Refer to the related articles for a general discussion of rheumatoid arthritis and for the particular discussion of its respiratory manifestations.
Radiographic features
Regarding disease detection, as the early RA manifestations are non-osseous in nature, ultrasound and MRI have shown to be superior to radiographs and CT. Plain radiography, however, remains the mainstay of imaging in the diagnosis and follow-up of RA .
Plain radiograph
One large cohort study showed that radiographically demonstrable erosions were present in 30% of patients at diagnosis, and in 70% three years later .

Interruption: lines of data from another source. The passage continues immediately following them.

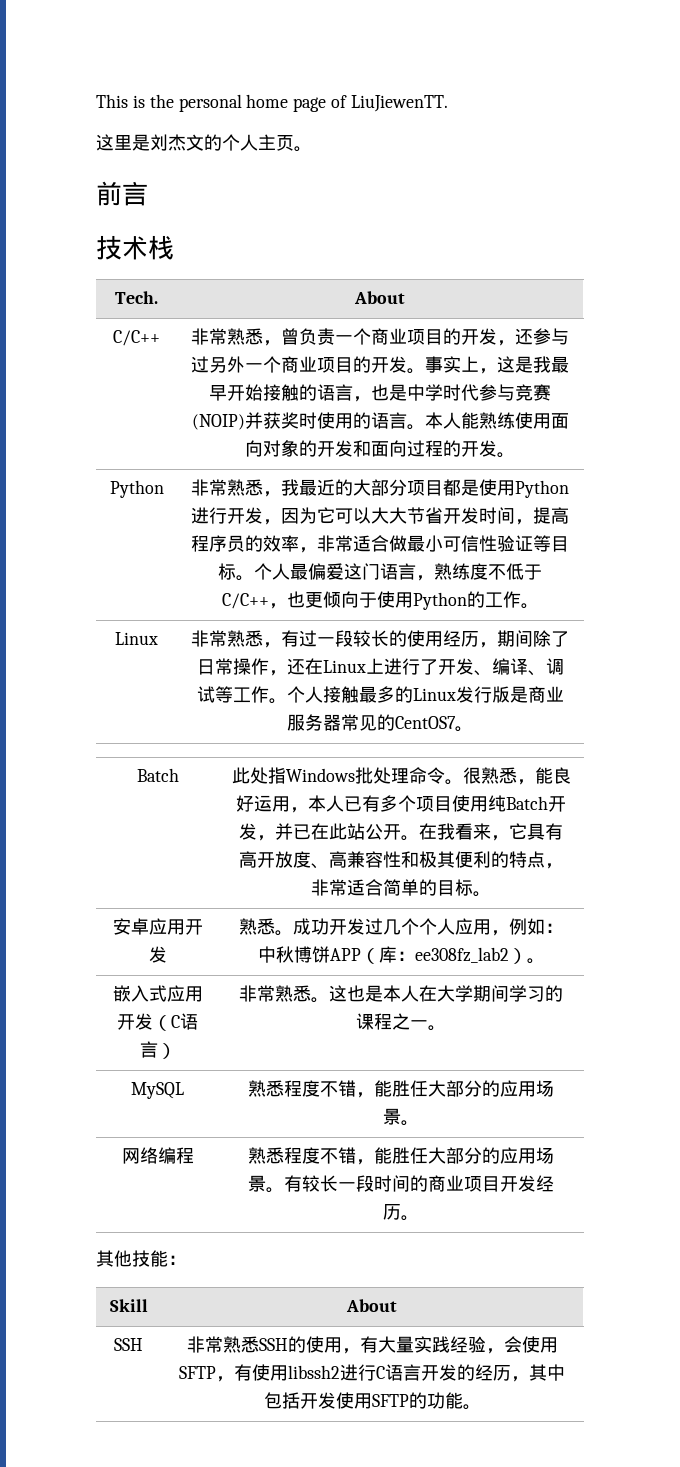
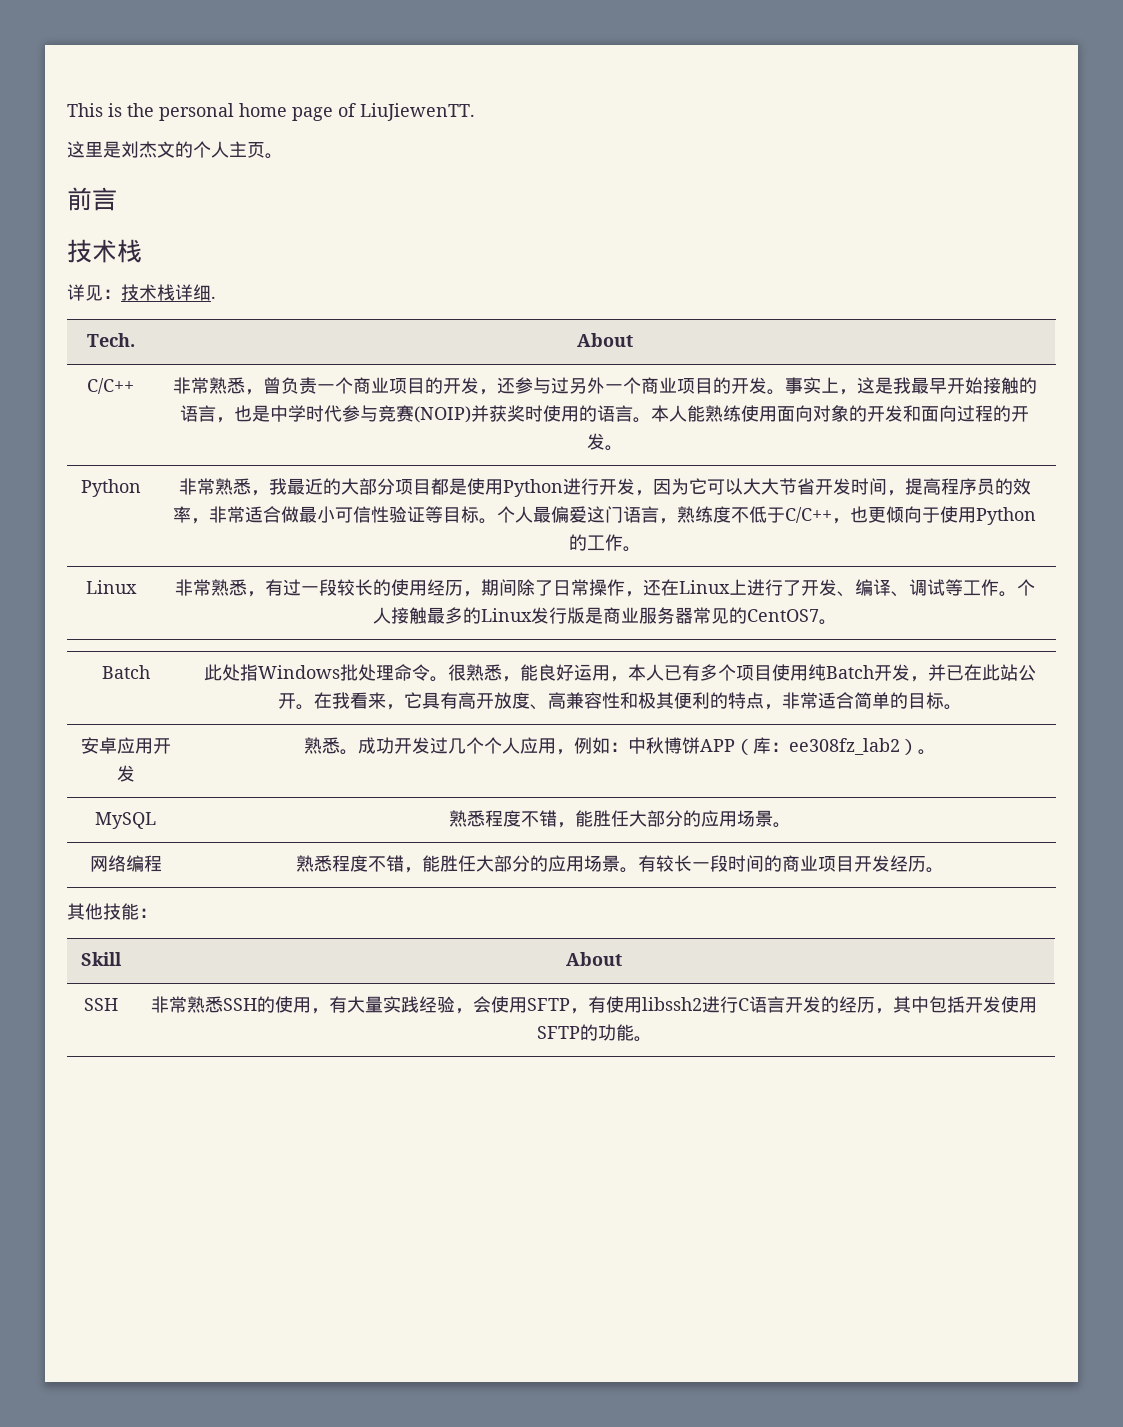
+ 详见：技术栈详细.
- 嵌入式应用开发（C语言） | 非常熟悉。这也是本人在大学期间学习的课程之一。

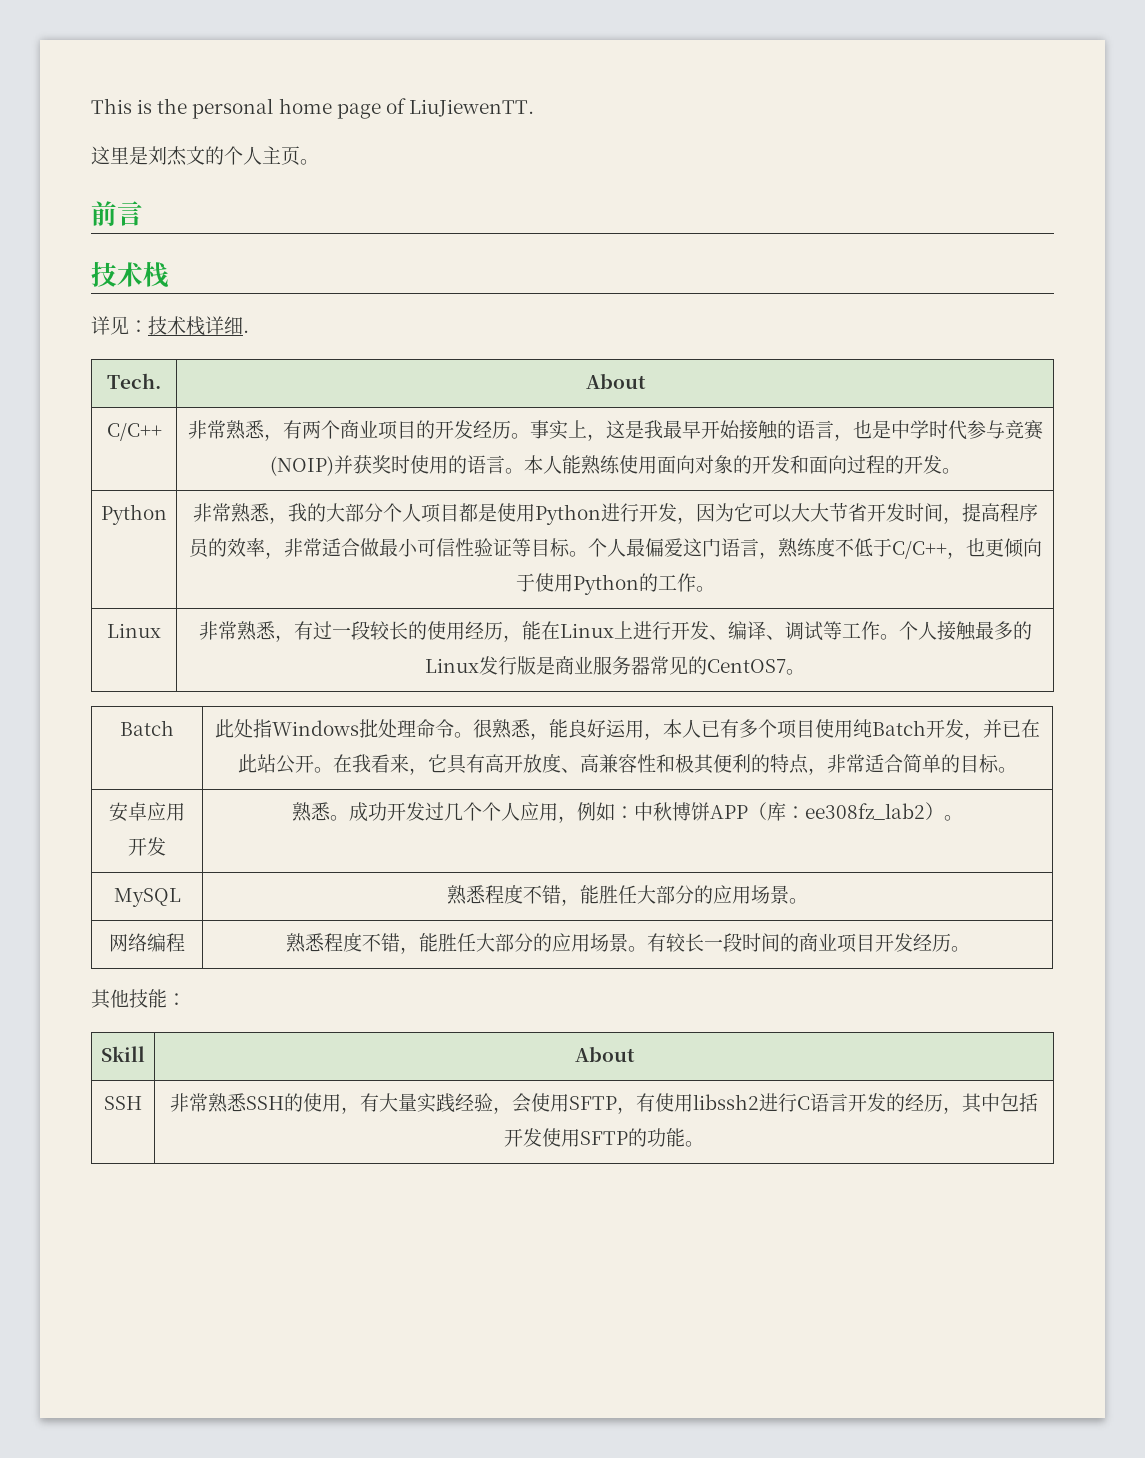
- 非常熟悉，曾负责一个商业项目的开发，还参与过另外一个商业项目的开发。
+ 非常熟悉，有两个商业项目的开发经历。
- 非常熟悉，我最近的大部分项目都是使用Python进行开发，因为它可以大大节省开发时间，提高程序员的效率，非常适合做最小可信性验证等目标。
+ 非常熟悉，我的大部分个人项目都是使用Python进行开发，因为它可以大大节省开发时间，提高程序员的效率，非常适合做最小可信性验证等目标。
- Linux | 非常熟悉，有过一段较长的使用经历，期间除了日常操作，还在Linux上进行了开发、编译、调试等工作。个人接触最多的Linux发行版是商业服务器常见的CentOS7。
+ Linux | 非常熟悉，有过一段较长的使用经历，能在Linux上进行开发、编译、调试等工作。个人接触最多的Linux发行版是商业服务器常见的CentOS7。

The radiographic hallmarks of rheumatoid arthritis are:
- erosions; important early finding, in the “bare areas”, frequently in the radial side of the metacarpophalangeal (MCP) joints
- soft tissue swelling
- fusiform and periarticular; it represents a combination of joint effusion, edema and tenosynovitis
- this can be an early/only radiographic finding
- osteoporosis: initially juxta-articular, and later generalized; compounded by corticosteroid therapy and disuse
- joint space narrowing: symmetrical or concentric
Hands and wrists
Diagnosis and follow-up of patients with RA commonly involve imaging of the hands and wrists. The disease tends to affect the proximal joints in a bilaterally symmetrical distribution.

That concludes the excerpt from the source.